Since migraines run in families (Jonathan's mother has suffered from migraine headaches, too), doctors speculate that some people inherit this glitch in brain chemistry, which makes them especially sensitive to "triggers" foods or situations which set off the chain of biochemical changes that lead to a headache. Migraine triggers vary from person to person, says Dr. Solomon. Among the most common: fatigue, too much or too little sleep, hunger, emotional stress, or a change in caffeine consumption. Certain foods can also set off a headache. Other triggers include environmental factors such as: temperature changes, humidity, bright or blinking lights, perfume, tobacco smoke, and loud noises. Many females with migraines have attacks linked to a certain point in their menstrual cycles.
Some of these same triggers can also set off a milder, tension-type headache.
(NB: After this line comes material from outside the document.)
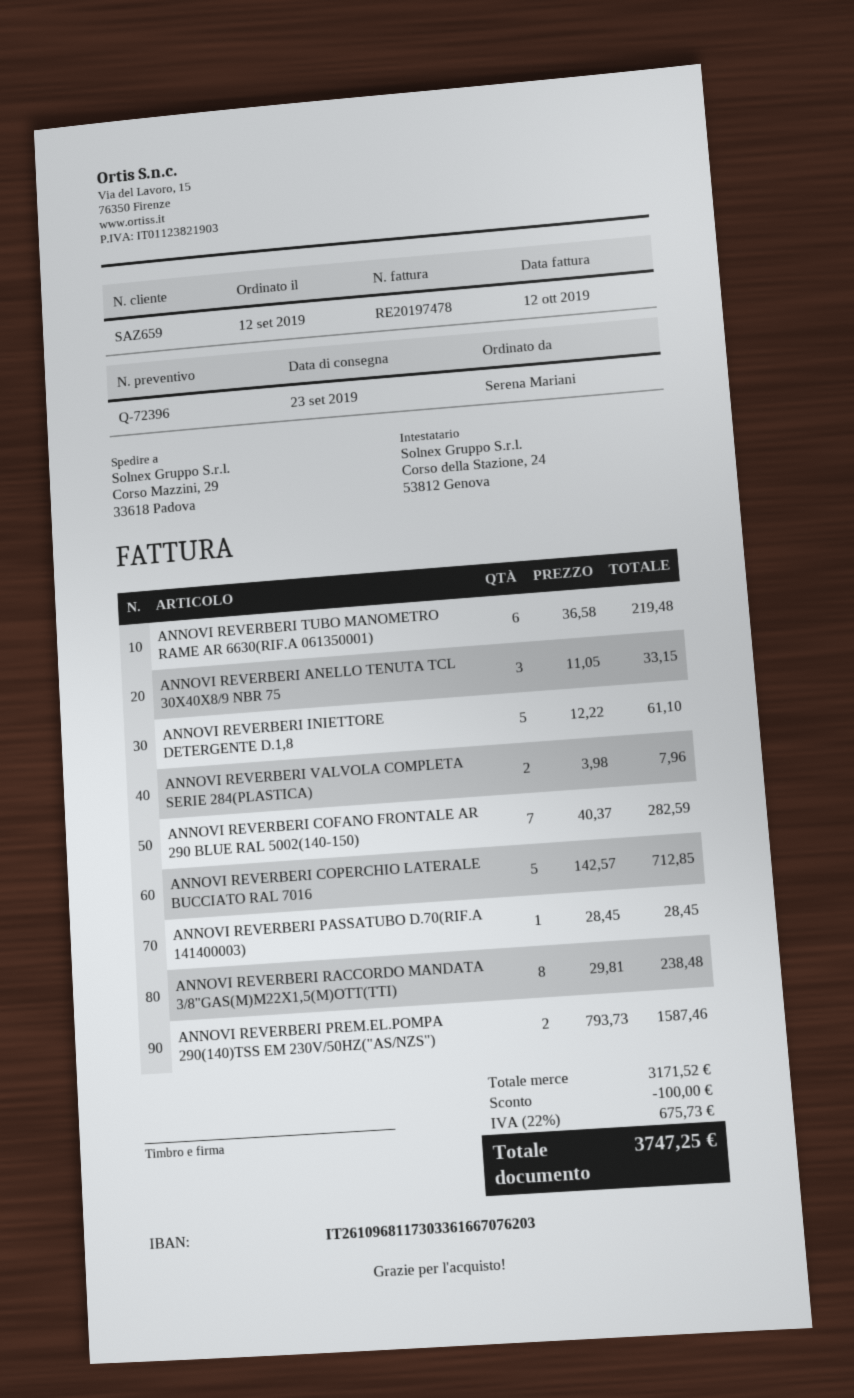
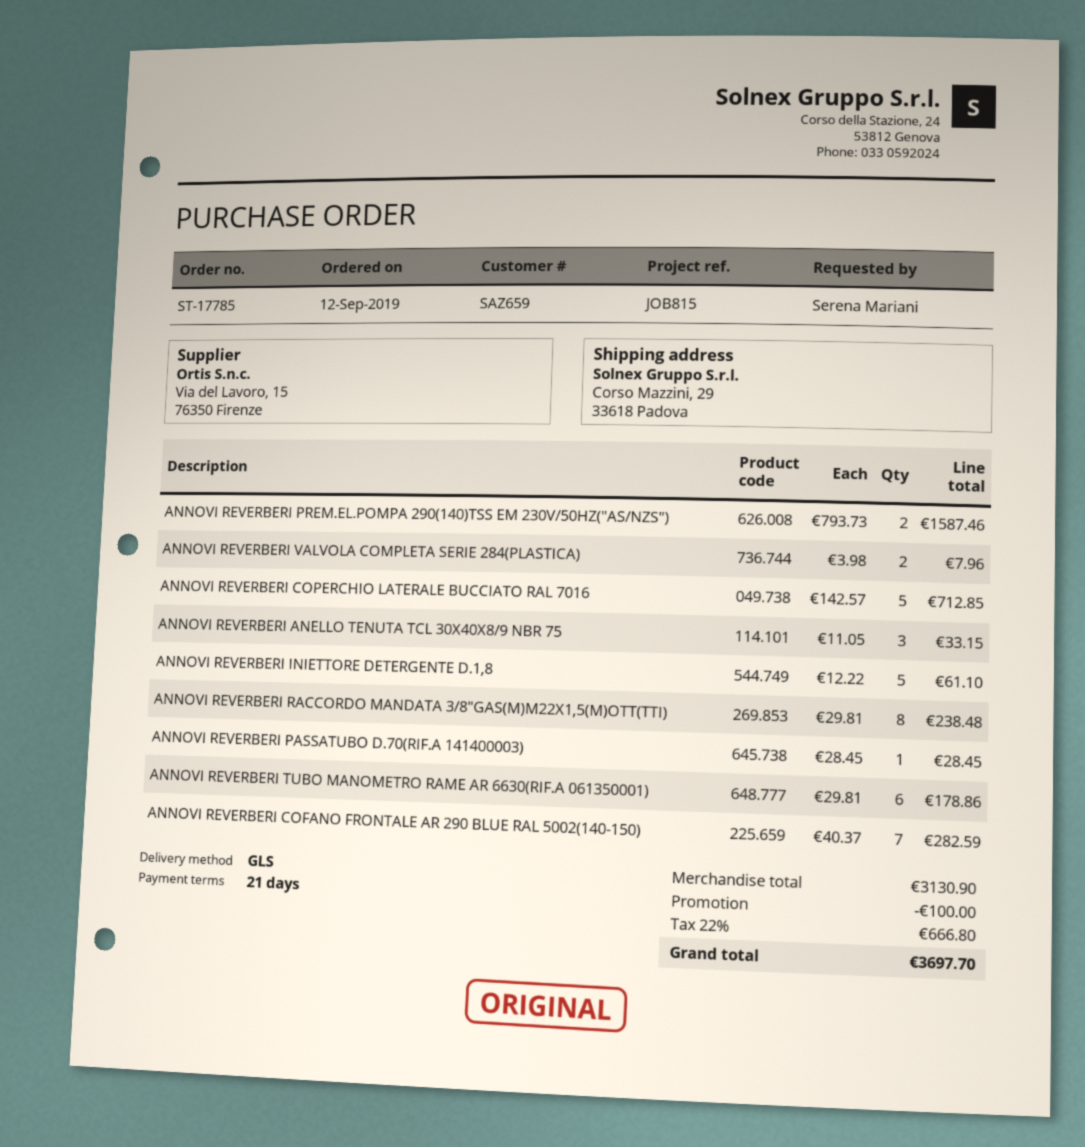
ANNOVI REVERBERI TUBO MANOMETRO RAME AR 6630(RIF.A 061350001): 6 x 36.58 = 219.48 -> 6 x 29.81 = 178.86
subtotal: 3171.52 -> 3130.90
tax: 22% = 675.73 -> 22% = 666.80
total: 3747.25 -> 3697.70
So if you skip meals, you could find yourself with an aching head at around 4 p.m. Or if you're a caffeine fiend and you skip a day, you might get a caffeine-withdrawal headache. And if you fall asleep face down in your history book at 3 a.m., you run the risk of waking up with a headache.
Fortunately, most people with occasional tension-type headaches can control them with care and common sense. There are many over-the-counter medications that can eliminate headache pain. These medicines all have different active ingredients, and some contain caffeine, so it's important to read and follow the directions on the package. Anyone taking prescription medications should check with a doctor before taking over-the-counter pills to avoid dangerous drug interactions. Researchers are working on new treatments, but there is still no cure for migraines. A doctor can advise behavioral changes or offer prescription medications that help many migraine sufferers lead more normal lives. Jonathan is on a strict regimen of preventative medication and biofeedback. He also injects himself with antimigraine medications when he feels an attack beginning. Several new prescription medications are available, and Jonathan is trying them, too.
Fortunately, not all migraine sufferers need to go to great lengths to control their pain. Sometimes, a small lifestyle change, such as avoiding caffeine and other foods that trigger headaches, can make a big difference. Relaxation techniques, as well as regular exercise, help many people.
Jonathan is hopeful. "I guess I've just had to adapt," he says. "I try not to think about my headaches and lead as normal a life as possible. There's new medication all the time, and who knows? Maybe someday soon I won't have headaches at all."